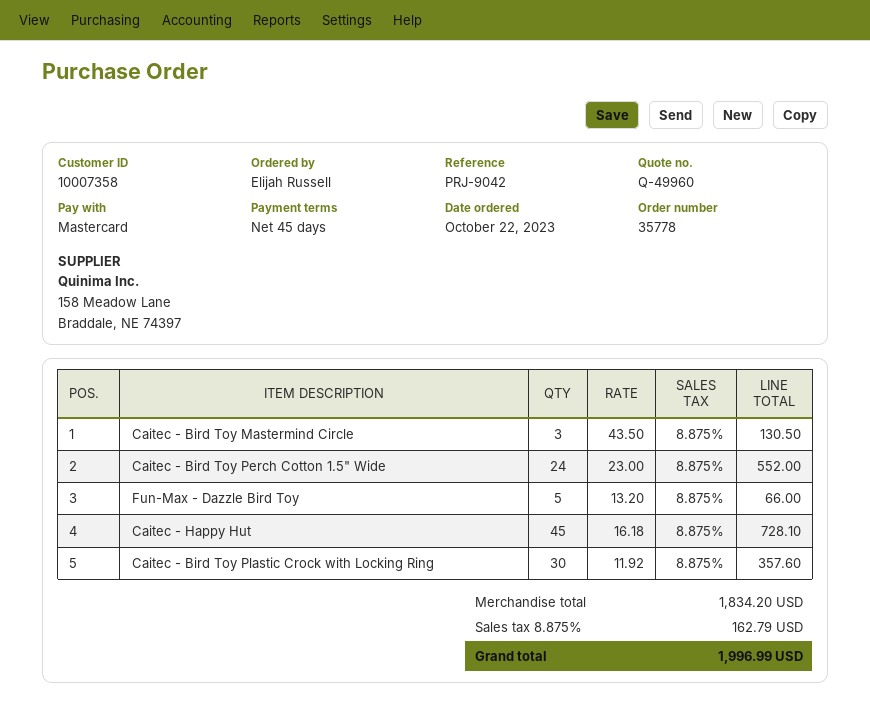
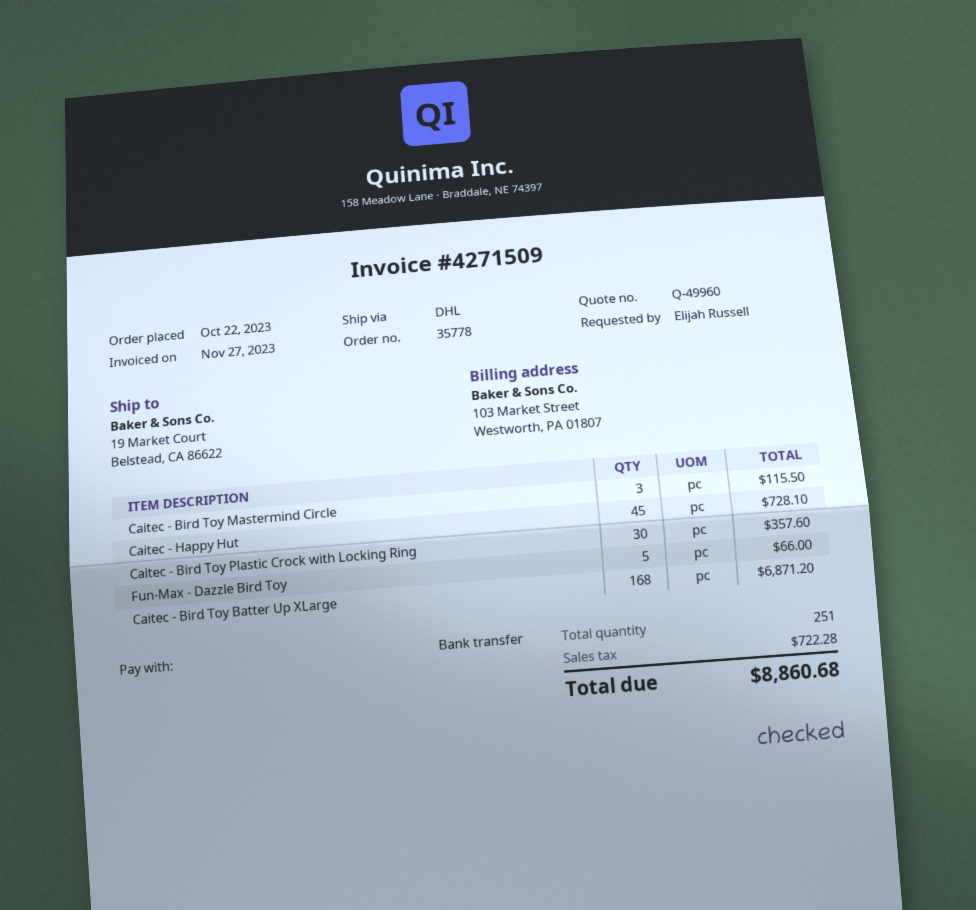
payment method: Mastercard -> bank transfer
Caitec - Bird Toy Mastermind Circle: 3 for 130.50 -> 3 for 115.50
Caitec - Bird Toy Perch Cotton 1.5" Wide: 24 for 552.00 -> none
Caitec - Bird Toy Batter Up XLarge: none -> 168 for 6871.20
tax: 162.79 -> 722.28
total: 1996.99 -> 8860.68

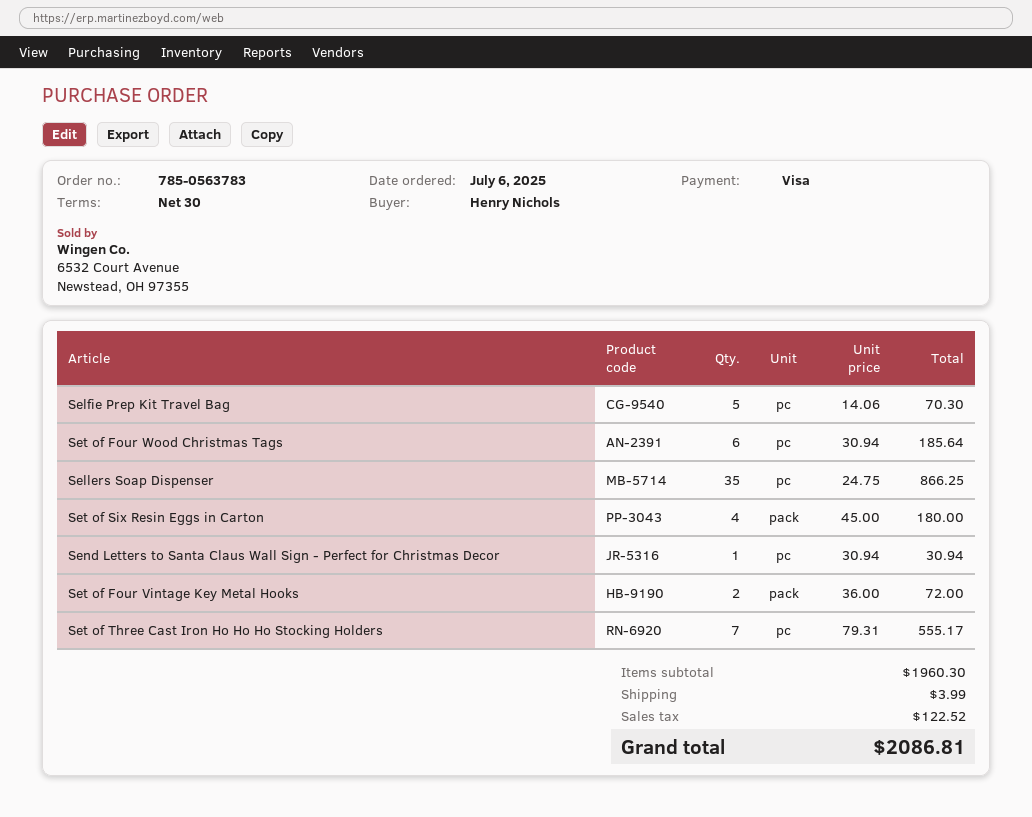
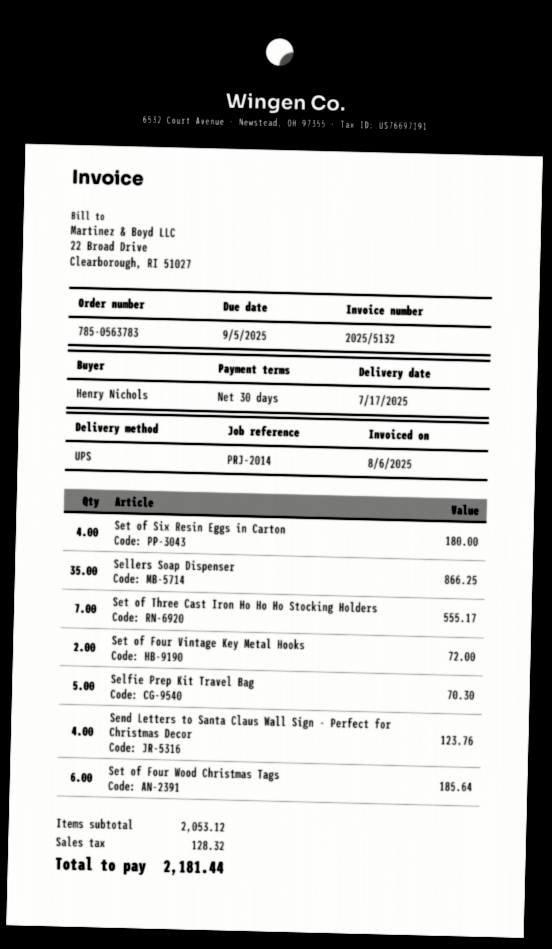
Send Letters to Santa Claus Wall Sign - Perfect for Christmas Decor: 1 for 30.94 -> 4 for 123.76
subtotal: 1960.30 -> 2053.12
shipping: 3.99 -> none
tax: 122.52 -> 128.32
total: 2086.81 -> 2181.44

TASK DIRECTIONS: Output the data exactly, pictures omitted.

SOLUTION TO THE PROBLEM:
payment method: Mastercard -> bank transfer
Caitec - Bird Toy Mastermind Circle: 3 for 130.50 -> 3 for 115.50
Caitec - Bird Toy Perch Cotton 1.5" Wide: 24 for 552.00 -> none
Caitec - Bird Toy Batter Up XLarge: none -> 168 for 6871.20
tax: 162.79 -> 722.28
total: 1996.99 -> 8860.68

Send Letters to Santa Claus Wall Sign - Perfect for Christmas Decor: 1 for 30.94 -> 4 for 123.76
subtotal: 1960.30 -> 2053.12
shipping: 3.99 -> none
tax: 122.52 -> 128.32
total: 2086.81 -> 2181.44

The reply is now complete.